Feature Selection via Genetic Algorithm (FSGA)¶
A university project implementing feature selection using Genetic Algorithms, with evaluation and visualization tools.
Overview¶
FSGA is a modular library for feature selection using genetic algorithms.
Key Features¶
- Modular Design: Swappable operators, selectors, and evaluators
- Multiple Operators: 5 crossover types, 5 selection strategies, 3 fitness functions
- Baseline Comparisons: Built-in RFE, LASSO, Mutual Information, Chi², ANOVA
- Statistical Testing: Wilcoxon, Mann-Whitney, Cohen's d, Jaccard stability
- Visualization: 9 plot functions for analysis and comparison
- Experiment Framework:
ExperimentRunnerfor reproducible experiments - Configuration: YAML-based configuration system
Quick Example¶
from fsga.core.genetic_algorithm import GeneticAlgorithm
from fsga.datasets.loader import load_dataset
from fsga.evaluators.accuracy_evaluator import AccuracyEvaluator
from fsga.ml.models import ModelWrapper
# Load data
X_train, X_test, y_train, y_test, _ = load_dataset('iris', split=True)
# Setup
model = ModelWrapper('rf', n_estimators=50, random_state=42)

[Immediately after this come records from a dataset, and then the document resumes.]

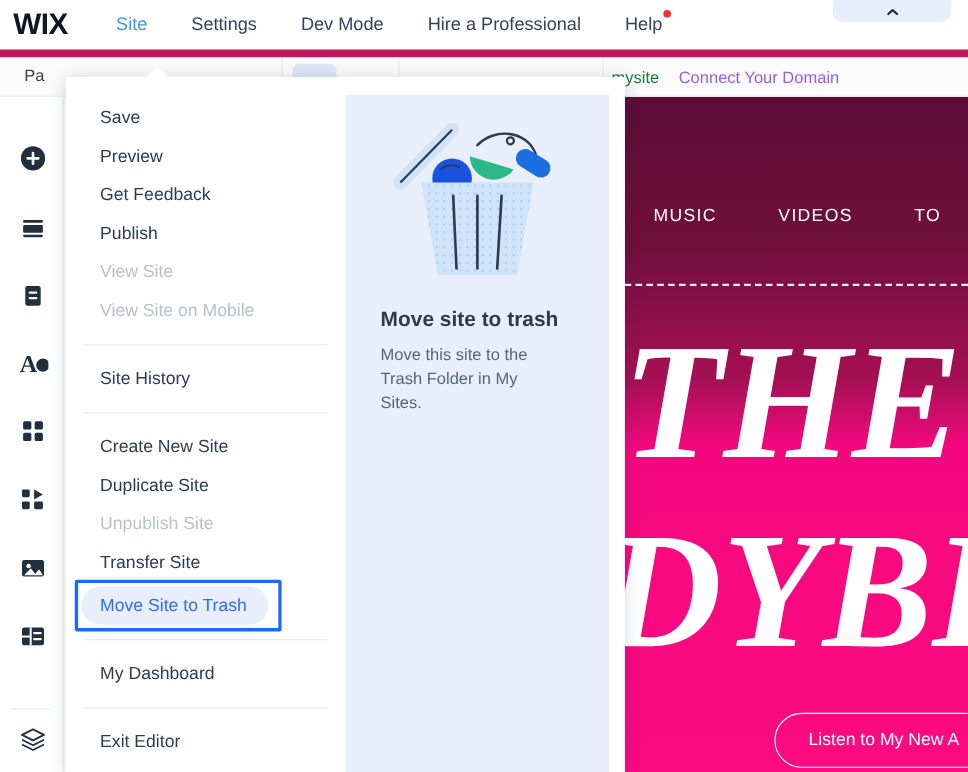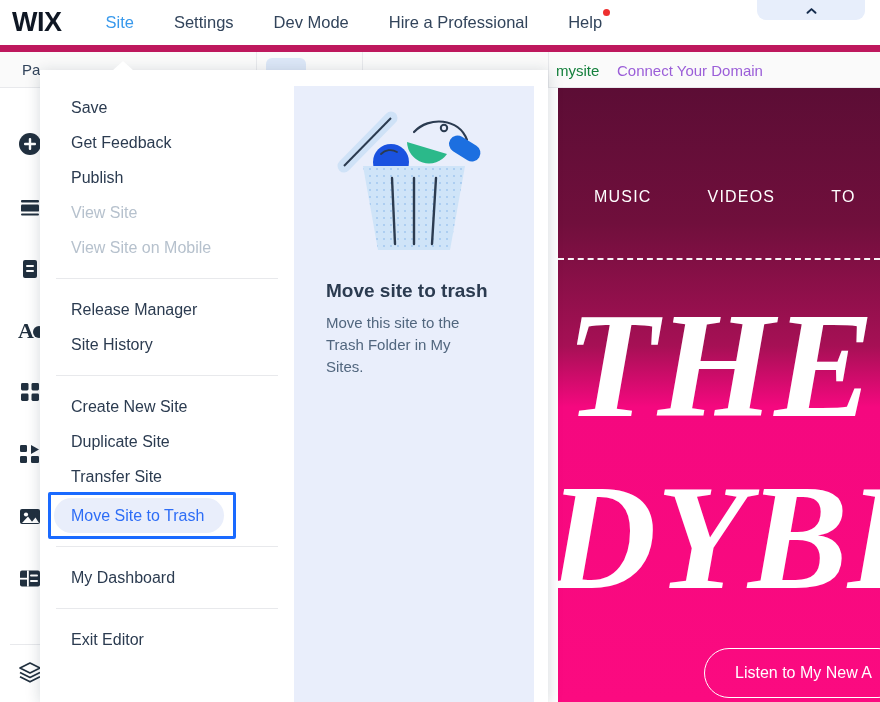--- a/index.html
+++ b/index.html
@@ -215,7 +215,7 @@
   
   .dropdown {
     position: absolute;
-    left: 40px; top: 70px;
+    left: 60px; top: 70px;
     width: 508px;
     height: 632px;
     background: #ffffff;

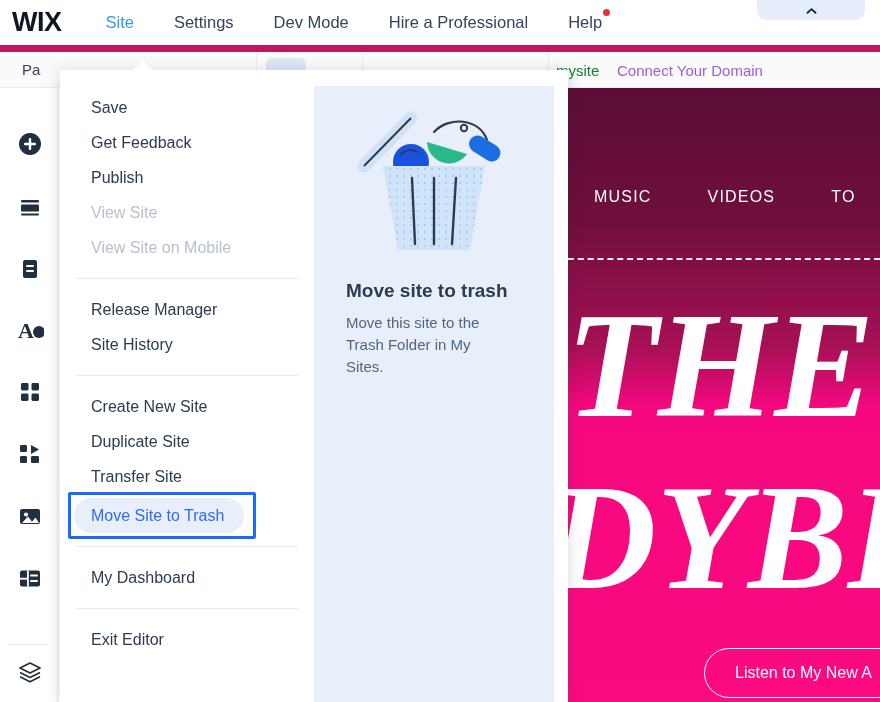--- a/index.html
+++ b/index.html
@@ -448,6 +448,7 @@
 
     <div class="dd-left">
       <div class="dd-item">Save</div>
+      <div class="dd-item">Preview</div>
       <div class="dd-item">Get Feedback</div>
       <div class="dd-item">Publish</div>
       <div class="dd-item disabled">View Site</div>

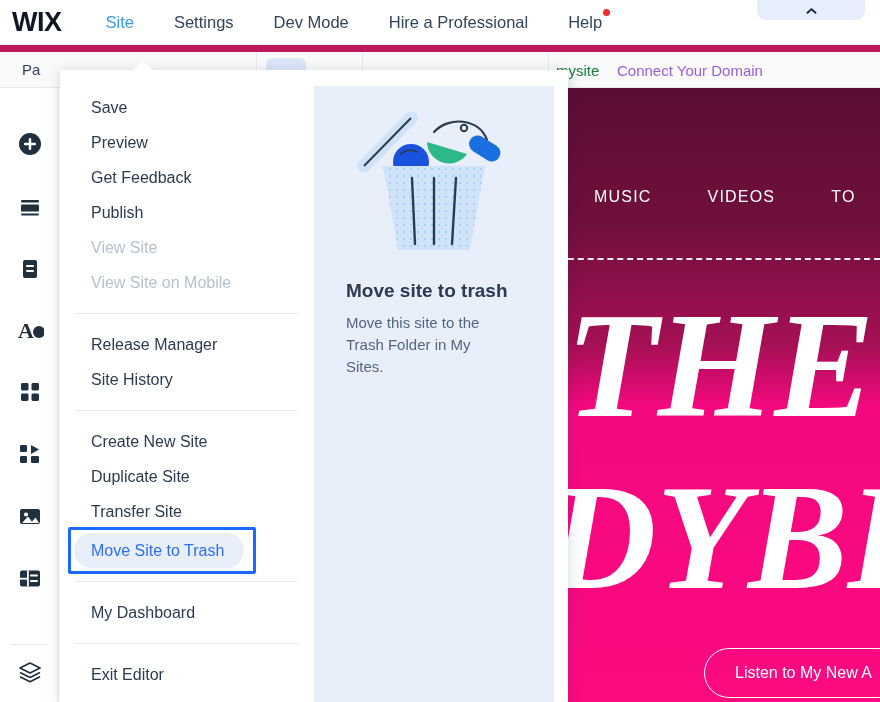--- a/index.html
+++ b/index.html
@@ -456,7 +456,6 @@
 
       <div class="dd-sep"></div>
 
-      <div class="dd-item">Release Manager</div>
       <div class="dd-item">Site History</div>
 
       <div class="dd-sep"></div>

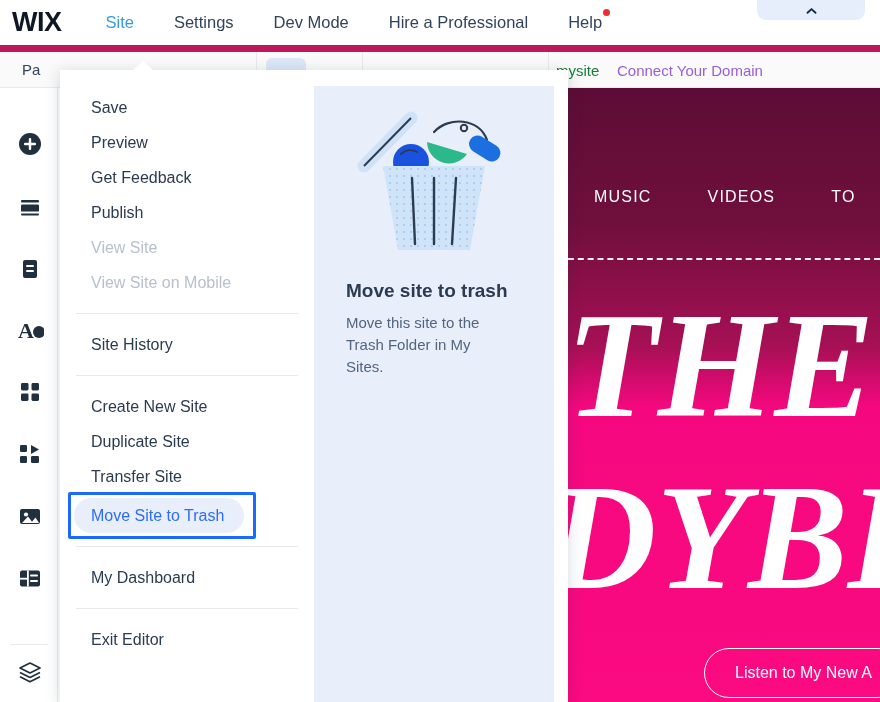--- a/index.html
+++ b/index.html
@@ -462,6 +462,7 @@
 
       <div class="dd-item">Create New Site</div>
       <div class="dd-item">Duplicate Site</div>
+      <div class="dd-item disabled">Unpublish Site</div>
       <div class="dd-item">Transfer Site</div>
 
       <div class="dd-highlight-wrap">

evaluator = AccuracyEvaluator(X_train, y_train, X_test, y_test, model)
# Run GA
from fsga.selectors.tournament_selector import TournamentSelector
from fsga.operators.uniform_crossover import UniformCrossover
from fsga.mutations.bitflip_mutation import BitFlipMutation
ga = GeneticAlgorithm(
num_features=X_train.shape[1],
evaluator=evaluator,
selector=TournamentSelector(evaluator, tournament_size=3),
crossover_operator=UniformCrossover(),
mutation_operator=BitFlipMutation(probability=0.01),
population_size=50,
num_generations=100
)
results = ga.evolve()
print(f"Accuracy: {results['best_fitness']:.2%}")
print(f"Features: {results['best_chromosome'].sum()}/{X_train.shape[1]}")
Results¶
| Dataset | GA Accuracy | Features Used | Improvement |
|---|---|---|---|
| Breast Cancer | 98.3% | 12/30 (40%) | +2.6% vs all features |
| Iris | 98.3% | 2/4 (50%) | +6.2% vs all features |
| Wine | 100% | 6.5/13 (50%) | +1.4% vs all features |
Installation¶
Or install from source:
git clone https://github.com/straightchlorine/feature-selection-via-genetic-algorithm.git
cd feature-selection-via-genetic-algorithm
pip install -e .
Documentation Structure¶
- Getting Started - Installation and quick start
- User Guide - Detailed usage and architecture
- Project Plan - Development roadmap and status
Project Status¶
Current: 5,161 lines of code, 280+ tests (82% coverage)
Delivered: - GA framework with swappable operators - Experiment runner with baseline comparisons - Visualization plots - Statistical tests - Documentation
Future Extensions: - Parallel fitness evaluation - NSGA-II multi-objective optimization - Regression support - Deep learning integration
See Project Plan for roadmap.
License¶
MIT License - see LICENSE file in the repository for details.